Struct ElectrodeKinetics 

pub struct ElectrodeKinetics {
    pub i0: f64,
    pub alpha_a: f64,
    pub alpha_c: f64,
    pub temperature: f64,
    pub n_electrons: usize,
}

Electrode kinetics using the Butler-Volmer formulation.

Computes exchange current density, Tafel slope, and EIS (electrochemical impedance spectroscopy) charge-transfer resistance.

Fields

i0: f64

Exchange current density [A/m²].

alpha_a: f64

Anodic charge-transfer coefficient (dimensionless).

alpha_c: f64

Cathodic charge-transfer coefficient (dimensionless).

temperature: f64

Temperature [K].

n_electrons: usize

Number of electrons transferred per reaction step.

Implementations

impl ElectrodeKinetics

pub fn new( i0: f64, alpha_a: f64, alpha_c: f64, temperature: f64, n_electrons: usize, ) -> Self

Construct a new ElectrodeKinetics.

pub fn symmetric(i0: f64, temperature: f64) -> Self

Construct with symmetric transfer coefficients (α_a = α_c = 0.5).

pub fn current_density(&self, eta: f64) -> f64

Butler-Volmer current density [A/m²] at overpotential eta [V].

j = i₀ × (exp(αa·F·η / (R·T)) − exp(−αc·F·η / (R·T)))

pub fn anodic_tafel_slope(&self) -> f64

Anodic Tafel slope [V/decade].

b_a = 2.303 R T / (α_a F)

pub fn cathodic_tafel_slope(&self) -> f64

Cathodic Tafel slope [V/decade].

b_c = 2.303 R T / (α_c F)

pub fn charge_transfer_resistance(&self) -> f64

Linearised charge-transfer resistance [Ω·m²] (valid for small η).

From linearisation of Butler-Volmer: R_ct = R T / (n F i₀)

pub fn eis_impedance(&self, omega: f64) -> (f64, f64)

EIS impedance at angular frequency omega [rad/s].

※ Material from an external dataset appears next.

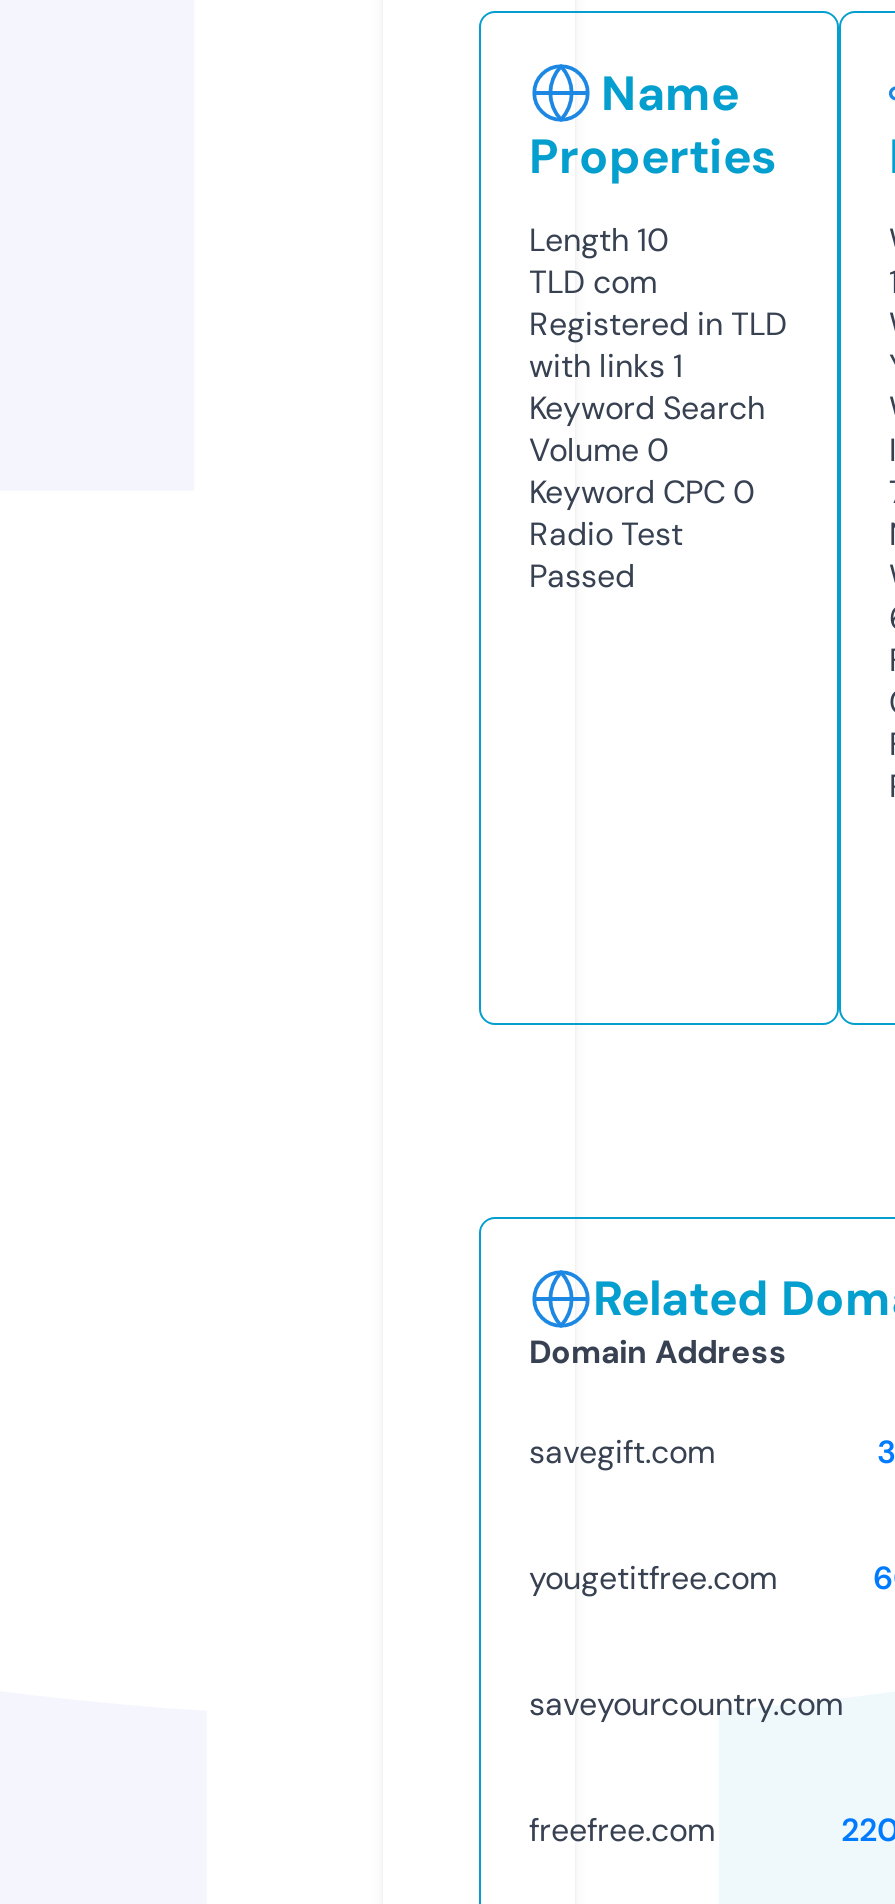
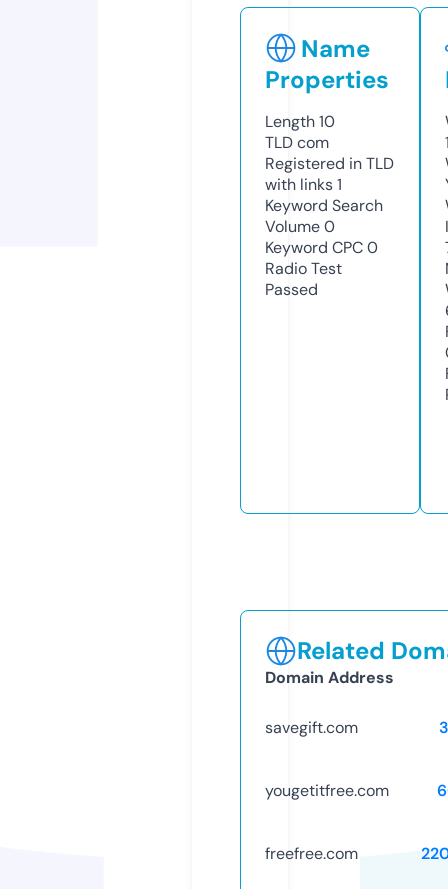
- saveyourcountry.com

Returns (Z_real, Z_imag) [Ω·m²] using the Randles circuit approximation:

• Charge-transfer resistance R_ct in parallel with double-layer capacitance C_dl
• Z = R_ct / (1 + (ω R_ct C_dl)²) (real) and -ω R_ct² C_dl / (1 + (ω R_ct C_dl)²) (imag)

Assumes C_dl = 0.2 F/m² (typical double-layer capacitance).

pub fn eis_magnitude(&self, omega: f64) -> f64

EIS impedance magnitude [Ω·m²] at angular frequency omega.

pub fn tafel_overpotential_anodic(&self, j: f64) -> f64

Overpotential [V] required to achieve current density j [A/m²].

Uses high-overpotential Tafel approximation (anodic branch): η ≈ b_a × log10(j / i₀) for large positive j.

pub fn nernst_correction(&self, e_ref: f64, c_ratio: f64) -> f64

Open-circuit potential correction (Nernst) [V].

E = E_ref − (R T / n F) ln(c_ox/c_red) where c_ratio = c_ox/c_red.

Trait Implementations

impl Clone for ElectrodeKinetics

fn clone(&self) -> ElectrodeKinetics

Returns a duplicate of the value.

fn clone_from(&mut self, source: &Self)

Performs copy-assignment from source.

impl Debug for ElectrodeKinetics

fn fmt(&self, f: &mut Formatter<'_>) -> Result

Formats the value using the given formatter.